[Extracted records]
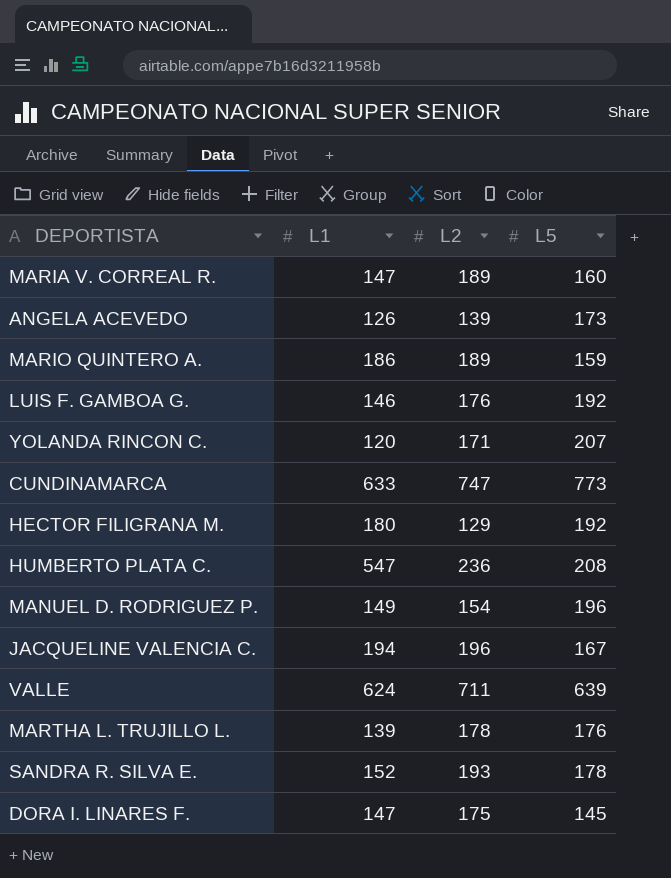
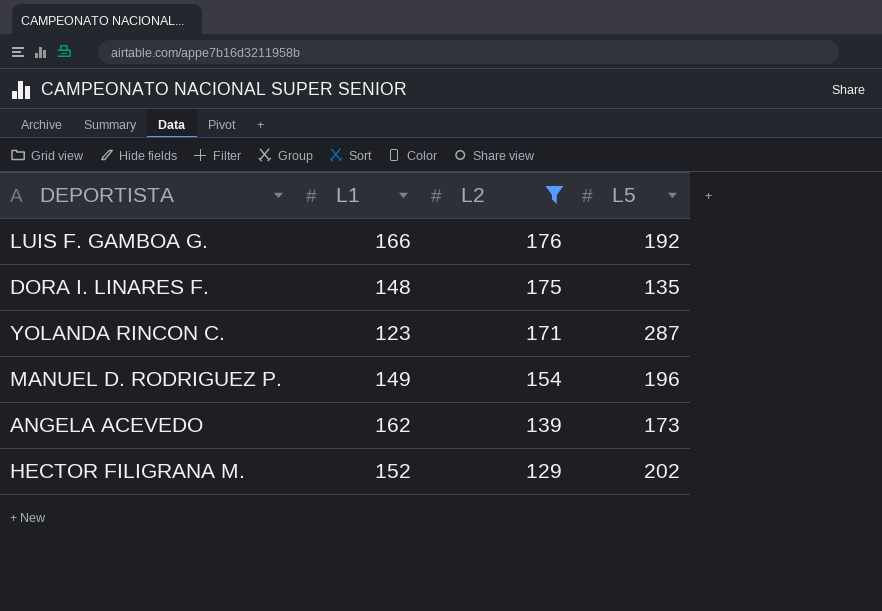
filter: none -> L2 <= 176
row order: none -> L2 descending
LUIS F. GAMBOA G. | L1: 146 -> 166
DORA I. LINARES F. | L1: 147 -> 148
DORA I. LINARES F. | L5: 145 -> 135
YOLANDA RINCON C. | L1: 120 -> 123
YOLANDA RINCON C. | L5: 207 -> 287
ANGELA ACEVEDO | L1: 126 -> 162
HECTOR FILIGRANA M. | L1: 180 -> 152
HECTOR FILIGRANA M. | L5: 192 -> 202

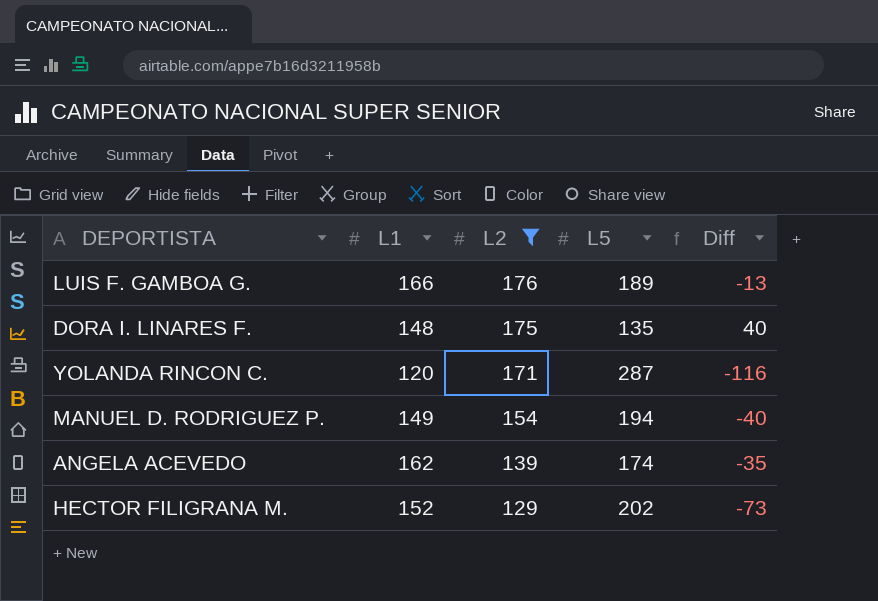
column Diff | formula: none -> [L2] - [L5]
LUIS F. GAMBOA G. | L5: 192 -> 189
YOLANDA RINCON C. | L1: 123 -> 120
MANUEL D. RODRIGUEZ P. | L5: 196 -> 194
ANGELA ACEVEDO | L5: 173 -> 174

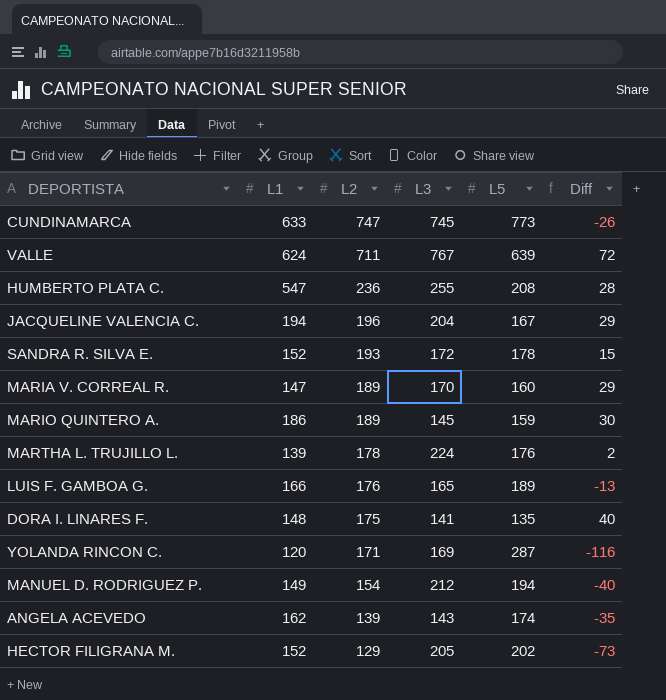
filter: L2 <= 176 -> none
column L3 | position: none -> 4

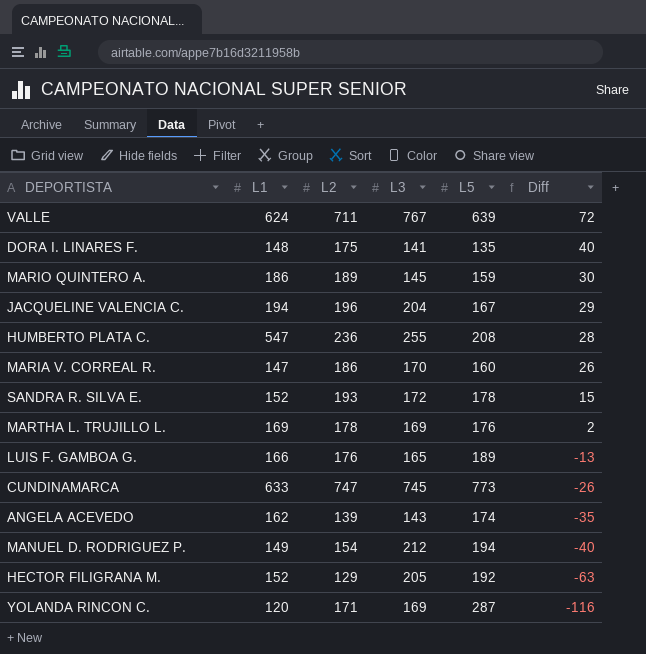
row order: L2 descending -> Diff descending
MARIA V. CORREAL R. | L2: 189 -> 186
MARIA V. CORREAL R. | Diff: 29 -> 26
MARTHA L. TRUJILLO L. | L1: 139 -> 169
MARTHA L. TRUJILLO L. | L3: 224 -> 169
HECTOR FILIGRANA M. | L5: 202 -> 192
HECTOR FILIGRANA M. | Diff: -73 -> -63

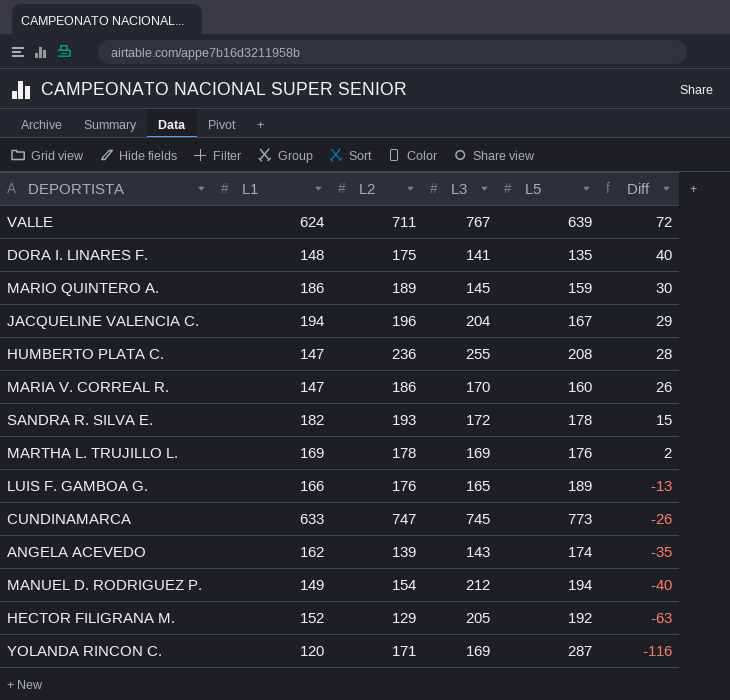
HUMBERTO PLATA C. | L1: 547 -> 147
SANDRA R. SILVA E. | L1: 152 -> 182

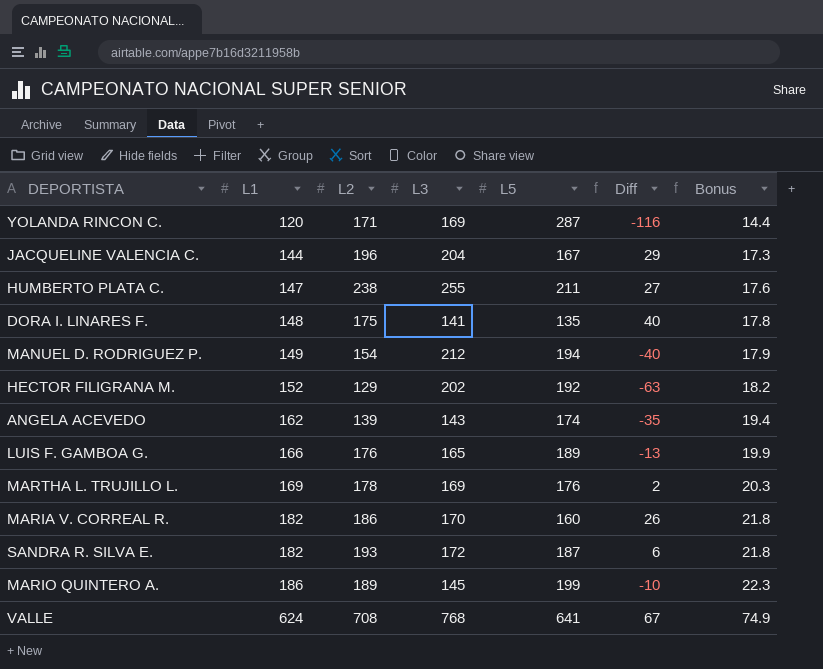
row order: Diff descending -> L1 ascending
column Bonus | formula: none -> [L1] * 0.12
row CUNDINAMARCA: 633 | 747 | 745 | 773 | -26 -> none
JACQUELINE VALENCIA C. | L1: 194 -> 144
HUMBERTO PLATA C. | L2: 236 -> 238
HUMBERTO PLATA C. | L5: 208 -> 211
HUMBERTO PLATA C. | Diff: 28 -> 27
HECTOR FILIGRANA M. | L3: 205 -> 202
MARIA V. CORREAL R. | L1: 147 -> 182
SANDRA R. SILVA E. | L5: 178 -> 187
SANDRA R. SILVA E. | Diff: 15 -> 6
MARIO QUINTERO A. | L5: 159 -> 199
MARIO QUINTERO A. | Diff: 30 -> -10
VALLE | L2: 711 -> 708
VALLE | L3: 767 -> 768
VALLE | L5: 639 -> 641
VALLE | Diff: 72 -> 67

▶ **WORK TO BE COMPLETED**: Write out the records above exactly. Begin with the first line, end with the line holding "column L3 | position: none -> 4", and drop the pictures.

▶ **EXERCISE ANSWER**:
filter: none -> L2 <= 176
row order: none -> L2 descending
LUIS F. GAMBOA G. | L1: 146 -> 166
DORA I. LINARES F. | L1: 147 -> 148
DORA I. LINARES F. | L5: 145 -> 135
YOLANDA RINCON C. | L1: 120 -> 123
YOLANDA RINCON C. | L5: 207 -> 287
ANGELA ACEVEDO | L1: 126 -> 162
HECTOR FILIGRANA M. | L1: 180 -> 152
HECTOR FILIGRANA M. | L5: 192 -> 202

column Diff | formula: none -> [L2] - [L5]
LUIS F. GAMBOA G. | L5: 192 -> 189
YOLANDA RINCON C. | L1: 123 -> 120
MANUEL D. RODRIGUEZ P. | L5: 196 -> 194
ANGELA ACEVEDO | L5: 173 -> 174

filter: L2 <= 176 -> none
column L3 | position: none -> 4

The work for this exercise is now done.